Have you wondered why Ebola patients are being sent to Omaha, Neb.? "It is because one physician, Dr. Philip Smith, had the foresight to set up the Nebraska Biocontainment Patient Care Unit after the 9/11 attacks as a bulwark against bioterrorism," says Jane M. Orient, executive director of the Association of American Physicians and Surgeons and president of Doctors for Disaster Preparedness, Tucson, Ariz. "Empty for more than a decade, used only for drills, it was called 'Maurer's Folly,' for Harold Maurer, former chancellor of the University of Nebraska Medical Center."

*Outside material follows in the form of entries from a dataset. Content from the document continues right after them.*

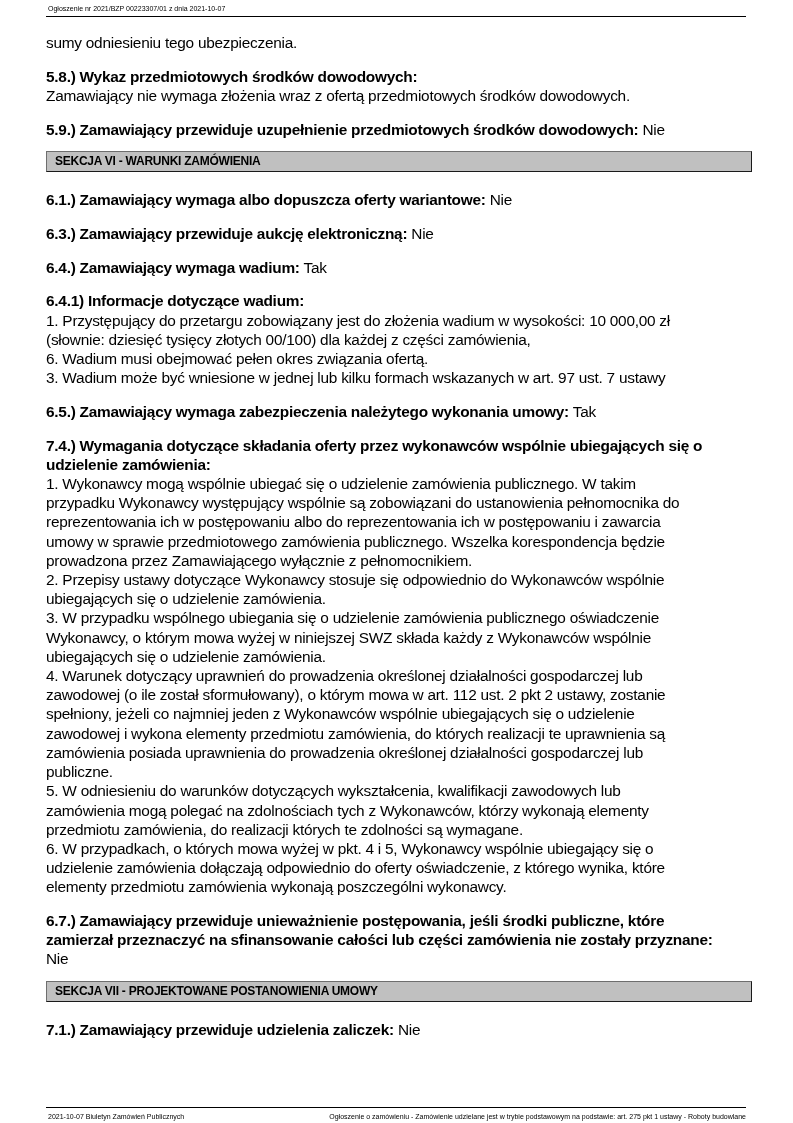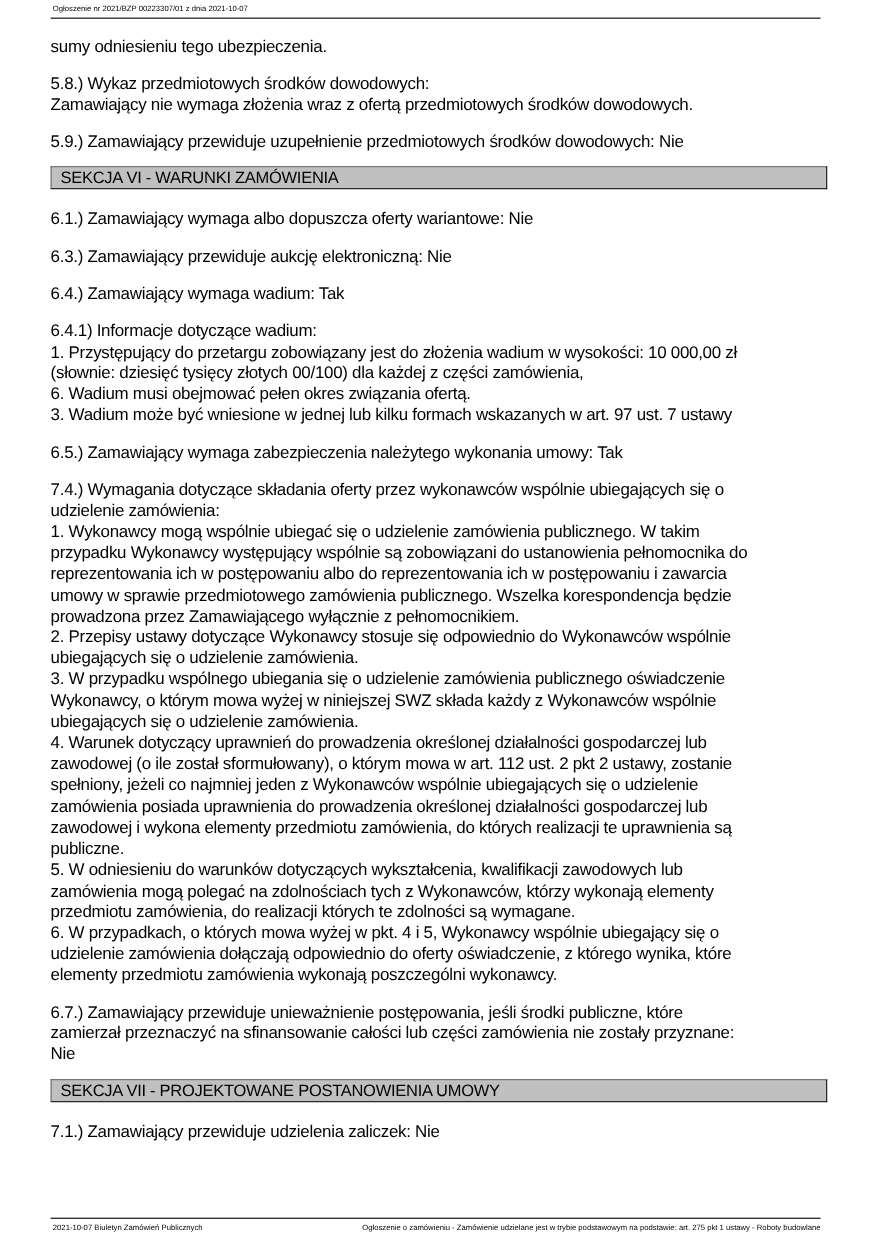--- a/index.html
+++ b/index.html
@@ -58,32 +58,32 @@
       line-height: 19.2px;
       letter-spacing: -0.25px;
     }
     .content p {
       margin: 0;
     }
     .block {
       margin-bottom: 14.5px;
     }
     .lbl {
-      font-weight: normal;
+      font-weight: bold;
     }
     .section-bar {
       width: 696px;
       height: 19px;
       background: #c0c0c0;
       border-top: 1.5px solid #6e6e6e;
       border-left: 1.5px solid #6e6e6e;
       border-bottom: 1.5px solid #1a1a1a;
       border-right: 1.5px solid #1a1a1a;
-      font-weight: normal;
-      font-size: 15px;
+      font-weight: bold;
+      font-size: 12px;
       line-height: 19px;
       padding-left: 8px;
       box-sizing: content-box;
       margin-bottom: 18px;
       margin-top: -2px;
     }
   </style>
 </head>
 <body>
 
@@ -141,22 +141,22 @@
     <p>umowy w sprawie przedmiotowego zamówienia publicznego. Wszelka korespondencja będzie</p>
     <p>prowadzona przez Zamawiającego wyłącznie z pełnomocnikiem.</p>
     <p>2. Przepisy ustawy dotyczące Wykonawcy stosuje się odpowiednio do Wykonawców wspólnie</p>
     <p>ubiegających się o udzielenie zamówienia.</p>
     <p>3. W przypadku wspólnego ubiegania się o udzielenie zamówienia publicznego oświadczenie</p>
     <p>Wykonawcy, o którym mowa wyżej w niniejszej SWZ składa każdy z Wykonawców wspólnie</p>
     <p>ubiegających się o udzielenie zamówienia.</p>
     <p>4. Warunek dotyczący uprawnień do prowadzenia określonej działalności gospodarczej lub</p>
     <p>zawodowej (o ile został sformułowany), o którym mowa w art. 112 ust. 2 pkt 2 ustawy, zostanie</p>
     <p>spełniony, jeżeli co najmniej jeden z Wykonawców wspólnie ubiegających się o udzielenie</p>
+    <p>zawodowej i wykona elementy przedmiotu zamówienia, do których realizacji te uprawnienia są</p>
     <p>zamówienia posiada uprawnienia do prowadzenia określonej działalności gospodarczej lub</p>
-    <p>zawodowej i wykona elementy przedmiotu zamówienia, do których realizacji te uprawnienia są</p>
     <p>publiczne.</p>
     <p>5. W odniesieniu do warunków dotyczących wykształcenia, kwalifikacji zawodowych lub</p>
     <p>zamówienia mogą polegać na zdolnościach tych z Wykonawców, którzy wykonają elementy</p>
     <p>przedmiotu zamówienia, do realizacji których te zdolności są wymagane.</p>
     <p>6. W przypadkach, o których mowa wyżej w pkt. 4 i 5, Wykonawcy wspólnie ubiegający się o</p>
     <p>udzielenie zamówienia dołączają odpowiednio do oferty oświadczenie, z którego wynika, które</p>
     <p>elementy przedmiotu zamówienia wykonają poszczególni wykonawcy.</p>
   </div>
 
   <div class="block">

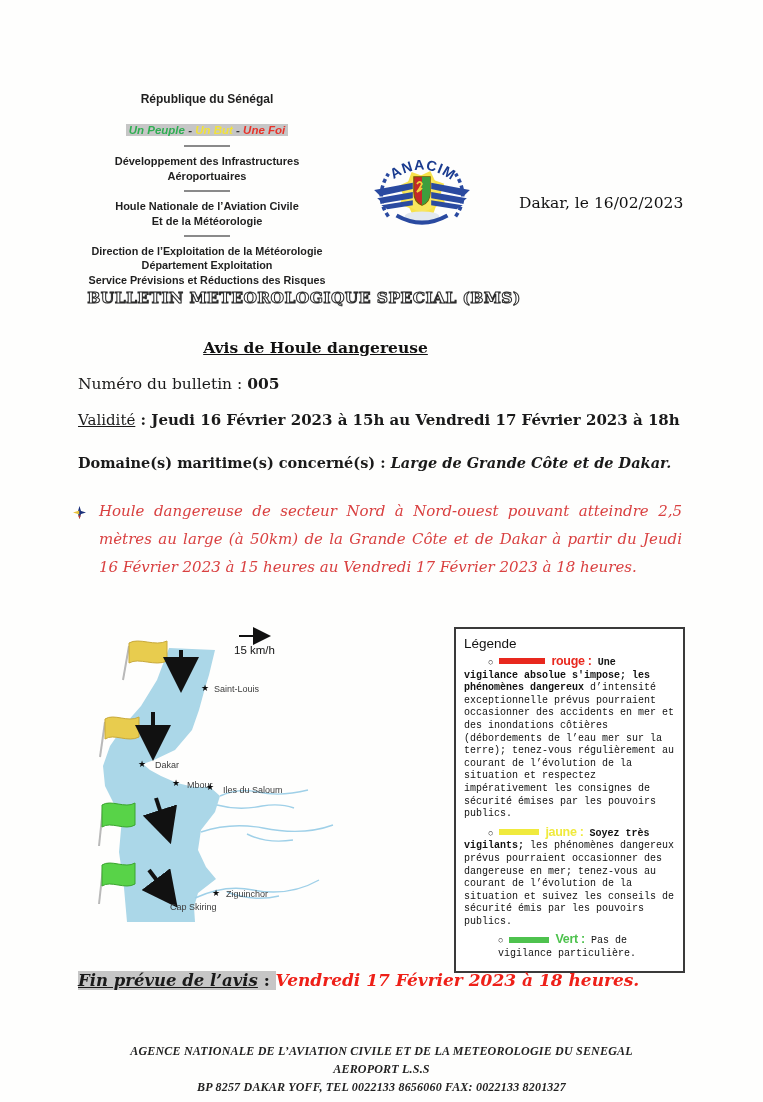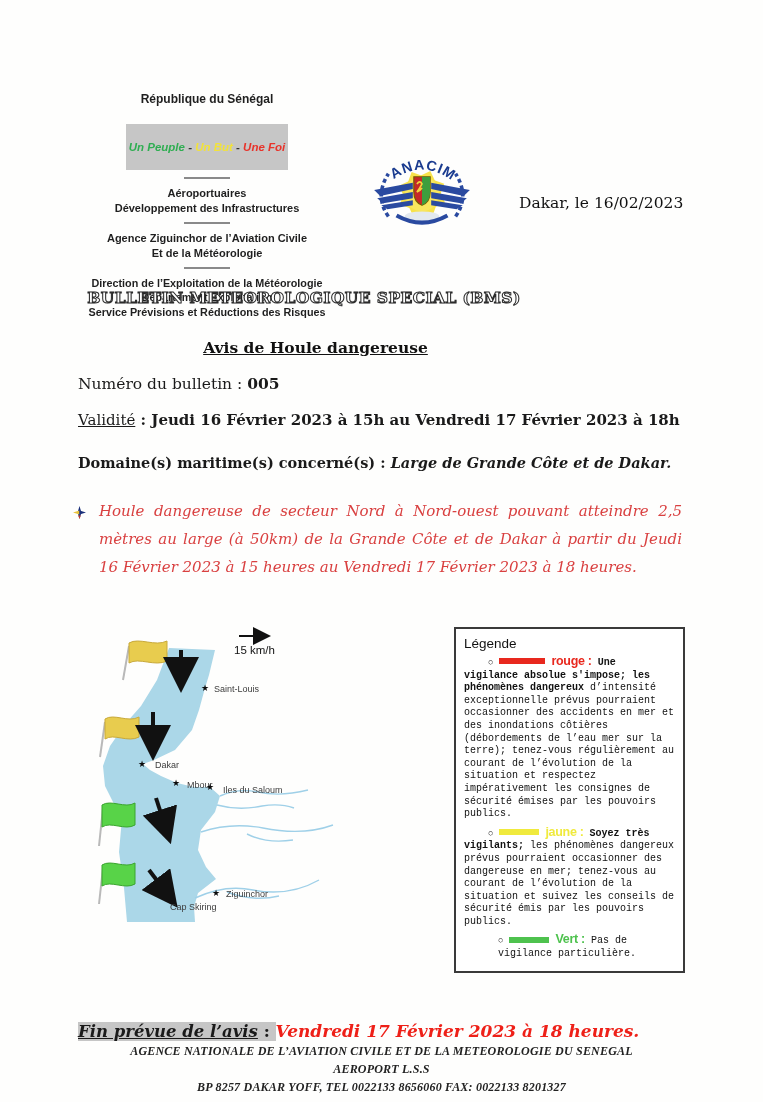--- a/index.html
+++ b/index.html
@@ -3,21 +3,21 @@
 <meta charset="utf-8">
 <style>
   html,body{margin:0;padding:0;background:#ffffff;}
   .page{position:relative;width:763px;height:1102px;background:#fefefd;overflow:hidden;
         font-family:"DejaVu Serif",serif;color:#1a1a1a;}
 
   
   .gov-block{position:absolute;left:78px;top:92px;width:258px;text-align:center;
              font-family:"Liberation Sans",sans-serif;font-weight:bold;color:#1f1f1f;}
   .republic{font-size:12px;}
-  .motto{display:inline-block;margin-top:18px;padding:17px 3px;background:#c6c6c6;
+  .motto{display:inline-block;margin-top:18px;padding:0 3px;background:#c6c6c6;
          font-size:11.5px;font-style:italic;}
   .mp-green{color:#2fae52;} .mp-dash{color:#333;} .mp-yellow{color:#f2e23a;} .mp-red{color:#e8332a;}
   .hdr-divider{width:46px;border:0;border-top:2px solid #8a8a8a;margin:7px auto 7px auto;}
   .gov-lines{font-size:11px;line-height:1.32;}
   .gov-lines.small{font-size:10.8px;}
 
   .logo-wrap{position:absolute;left:366px;top:142px;width:112px;height:96px;}
   .date-line{position:absolute;left:519px;top:194px;font-size:15.5px;color:#111;}
 
   
@@ -59,44 +59,44 @@
   .lg-bar{display:inline-block;height:6px;vertical-align:middle;margin:0 6px 2px 6px;}
   .bar-red{width:46px;background:#e8281e;}
   .bar-yellow{width:40px;background:#f0ea3d;}
   .bar-green{width:40px;background:#4ec24e;}
   .lg-word{font-family:"Liberation Sans",sans-serif;font-weight:bold;font-size:12.5px;
            letter-spacing:-.3px;line-height:1;}
   .word-red{color:#e8281e;} .word-yellow{color:#f0ea3d;} .word-green{color:#4ec24e;}
   .lg-bold{font-weight:bold;}
 
   
-  .fin-line{position:absolute;left:78px;top:1021px;font-size:16.5px;}
+  .fin-line{position:absolute;left:78px;top:970px;font-size:16.5px;}
   .fin-line .lbl{font-weight:bold;font-style:italic;text-decoration:underline;background:#c6c6c6;}
   .fin-line .sep{font-weight:bold;background:#c6c6c6;}
   .fin-line .val{color:#ee2018;font-weight:bold;font-style:italic;font-size:17px;}
   .doc-footer{position:absolute;left:0;top:1042px;width:763px;text-align:center;
               font-family:"Liberation Serif",serif;font-weight:bold;font-style:italic;
               font-size:12px;line-height:1.5;color:#222;letter-spacing:.2px;}
 </style>
 </head>
 <body>
 
 <div class="page">
 
   <div class="gov-block">
     <div class="republic">République du Sénégal</div>
     <div class="motto"><span class="mp-green">Un Peuple</span><span class="mp-dash"> - </span><span class="mp-yellow">Un But</span><span class="mp-dash"> - </span><span class="mp-red">Une Foi</span></div>
     <hr class="hdr-divider">
     <div class="gov-lines">
+      <div>Développement des Infrastructures</div>
       <div>Aéroportuaires</div>
-      <div>Développement des Infrastructures</div>
     </div>
     <hr class="hdr-divider">
     <div class="gov-lines">
-      <div>Agence Ziguinchor de l’Aviation Civile</div>
+      <div>Houle Nationale de l’Aviation Civile</div>
       <div>Et de la Météorologie</div>
     </div>
     <hr class="hdr-divider">
     <div class="gov-lines small">
       <div>Direction de l’Exploitation de la Météorologie</div>
       <div>Département Exploitation</div>
       <div>Service Prévisions et Réductions des Risques</div>
     </div>
   </div>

The unit has a special air handling system to keep germs from escaping from patient rooms, and a steam sterilizer for scrubs and equipment, explains Orient. It could handle, at most, 10 patients at a time, but one or two would be more comfortable, owing to the large volume of infectious waste. It is the largest of only four such units in the U.S., and the only one designated for the general public. Some say this is overkill--that our medical workers can be kept safe with much less stringent precautions. Ebola is "hard to get." It is being compared to AIDS, which has not proved to be a significant threat to medical workers, not even surgeons.

"The Ebola outbreak is presenting some of the same challenges we saw with HIV," writes Cheryl Clark for HealthLeaders Media, such as "tear of contagion. In many ways, the AIDS epidemic in the early 1980s was the best thing to happen to health care. For one thing, it brought 'universal precautions."'

Orient further points out that Tom Frieden, director of the Centers for Disease Control and Prevention, Atlanta, Ga., also likens Ebola to AIDS. "In the 30 years I've been working in public health, the only thing like this has been AIDS, and we have to work now so that this is not the world's next AIDS," he said at the World Bank and international Monetary Fund's annual meeting in Washington, D.C.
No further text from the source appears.